3. Der Strafausspruch hält rechtlicher Nachprüfung noch stand. Die Strafrahmenwahl ist von Rechts wegen nicht zu beanstanden. Die Strafzumessungserwägungen lassen Rechtsfehler nicht erkennen. Die verhängten Einzelstrafen halten sich im Rahmen des tatrichterlichen Ermessensspielraums. Dass sich der Angeklagte im Fall 2 der Urteilsgründe tateinheitlich nicht wegen eines vollendeten, sondern lediglich wegen eines versuchten Verstoßes gegen das Waffengesetz schuldig gemacht hat, berührt die Einzelstrafe nicht. Die Strafkammer hat dieses tateinheitlich verwirklichte Delikt nicht strafschärfend berücksichtigt. Sie hat ausschließlich zu Lasten der Angeklagten Umstände gewürdigt, die mit dem Rauschgifttransport in Zusammenhang stehen (UA S. 63). Es kann daher ausgeschlossen werden, dass der Tatrichter in diesem Fall bei rechtlich zutreffender Beurteilung des Waffendelikts auf eine mildere Einzelstrafe erkannt hätte." Dem schließt sich der Senat an.

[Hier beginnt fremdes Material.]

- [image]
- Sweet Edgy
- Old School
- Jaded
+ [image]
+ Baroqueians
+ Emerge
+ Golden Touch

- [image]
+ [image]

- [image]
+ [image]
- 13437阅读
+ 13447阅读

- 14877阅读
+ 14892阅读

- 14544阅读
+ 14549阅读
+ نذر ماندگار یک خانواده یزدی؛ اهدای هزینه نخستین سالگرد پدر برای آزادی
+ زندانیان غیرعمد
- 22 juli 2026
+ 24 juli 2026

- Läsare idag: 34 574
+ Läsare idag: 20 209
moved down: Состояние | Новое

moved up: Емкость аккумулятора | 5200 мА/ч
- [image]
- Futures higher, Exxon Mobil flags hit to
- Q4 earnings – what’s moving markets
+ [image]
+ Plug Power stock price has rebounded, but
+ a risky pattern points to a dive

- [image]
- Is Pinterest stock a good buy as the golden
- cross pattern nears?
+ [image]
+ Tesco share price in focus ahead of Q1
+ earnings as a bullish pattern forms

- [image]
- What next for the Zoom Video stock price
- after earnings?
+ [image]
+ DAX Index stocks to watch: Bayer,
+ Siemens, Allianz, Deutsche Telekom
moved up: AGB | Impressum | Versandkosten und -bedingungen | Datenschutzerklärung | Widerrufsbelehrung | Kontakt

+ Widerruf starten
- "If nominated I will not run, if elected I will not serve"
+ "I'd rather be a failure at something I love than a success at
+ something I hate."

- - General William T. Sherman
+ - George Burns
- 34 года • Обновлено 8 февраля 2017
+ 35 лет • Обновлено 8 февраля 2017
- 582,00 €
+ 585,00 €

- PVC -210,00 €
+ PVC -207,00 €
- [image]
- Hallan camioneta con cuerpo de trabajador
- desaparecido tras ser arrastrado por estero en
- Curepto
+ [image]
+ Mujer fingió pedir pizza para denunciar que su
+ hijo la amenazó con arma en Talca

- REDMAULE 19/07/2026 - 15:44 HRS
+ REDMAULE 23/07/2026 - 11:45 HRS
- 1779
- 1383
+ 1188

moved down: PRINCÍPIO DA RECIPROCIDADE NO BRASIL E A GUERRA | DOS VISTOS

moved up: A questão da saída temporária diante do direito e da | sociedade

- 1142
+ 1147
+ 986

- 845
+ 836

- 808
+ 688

Die Entscheidung über den Verfall der drei sichergestellten Armbanduhren hat keinen Bestand. Das Landgericht begründet seine auf § 73d StGB gestützte Verfallsentscheidung damit, die hochwertigen Uhren müssten mit aus illegalen Geschäften herrührenden Geldern erworben sein, da der Angeklagte - auch in der Vergangenheit - über keine nennenswerten legalen Einkünfte verfügt habe.
Die Strafkammer hat - wie von der Revision beanstandet - bei Anordnung des erweiterten Verfalls ihrer Aufklärungspflicht nicht genügt. Ihr war aufgrund umfangreicher Korrespondenz mit dem Verteidiger bekannt, dass zwei Armbanduhren der Marke Breitling Gegenstand eines früheren Strafverfahrens gegen den Angeklagten gewesen und dort mit Verfügung der Staatsanwaltschaft vom 12. Oktober 2006 freigegeben worden waren. Da es nicht fernliegend ist, dass diese Uhren mit den hier für verfallen erklärten Breitling-Uhren identisch sind, hätte es sich aufgedrängt, z.B. durch Beiziehung der Strafakten des früheren Verfahrens aufzuklären, warum seinerzeit eine Verfallsanordnung unterblieben war.